Mirabelli v. Merchants Ins. Co. of N.H.
(2nd Dept., decided 10/28/2008)
Once upon a time, insurers issued insurance policies based on their insureds' warranties. Warranties made at inception of the policy. The structure is so many feet from a fire hydrant. Money will be transported with an armed security service. The jewelry store will have a certain kind of safe. Although it still exists in specialty lines, such as marine and jeweler's block insurance, the concept of warranties has been replaced in most modern personal and commercial policies with policy conditions precedent and conditions subsequent to a loss, with which the insured must comply to be entitled to coverage.

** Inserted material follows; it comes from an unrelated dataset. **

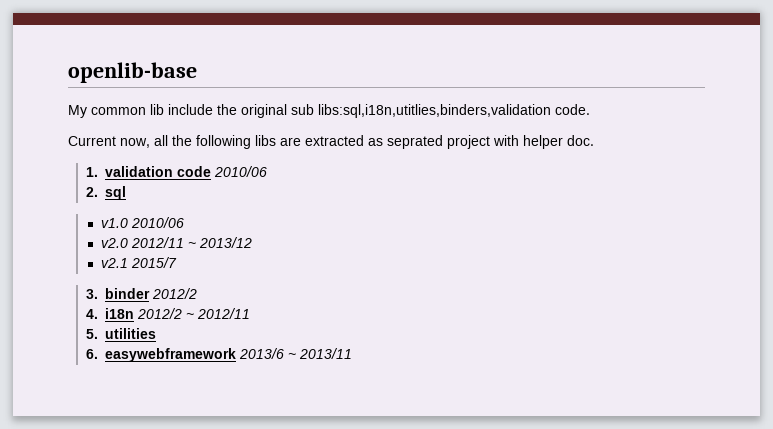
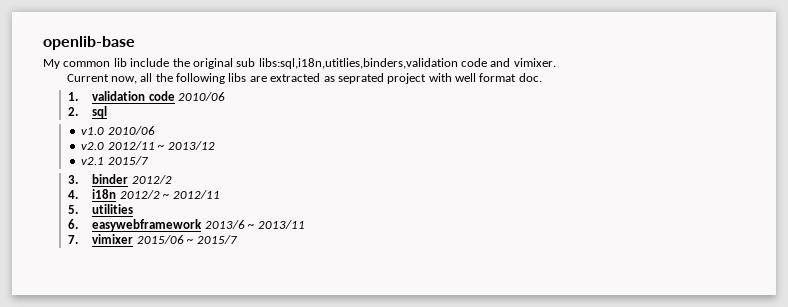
[555,104,590,115] code. -> [461,58,556,67] code and vimixer.
[523,135,563,149] helper -> [455,73,517,82] well format
(352, 353) none -> [67,234,237,244] // 7. vimixer 2015/06 ~ 2015/7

There are not many facts in this decision, but it seems the insured breached both the policy's fire alarm and cooperation conditions, voiding coverage for what presumably was his property loss due to fire. In AFFIRMING Suffolk Supreme's award of summary judgment to Merchants, the Second Department held:
On its motion, the defendant established its entitlement to judgment as a matter of law (see Alvarez v Prospect Hosp., 68 NY2d 320, 324), by demonstrating, prima facie, that a loss to the plaintiffs' property was not covered under the subject insurance policy. The defendant provided evidence establishing that the plaintiffs not only failed to comply with a policy provision requiring that the property have a particular type of fire alarm, but also failed to fulfill their obligations under the policy's cooperation clause (see 232 Broadway Corp. v New York Prop. Ins. Underwriting Assn., 206 AD2d 419, 421; Dyno-Bite, Inc. v Travelers Cos., 80 AD2d 471, 473-474). Since, in opposition, the plaintiffs failed to raise a triable issue of fact, the Supreme Court properly granted the defendant's motion (see Alvarez v Prospect Hosp., 68 NY2d at 324).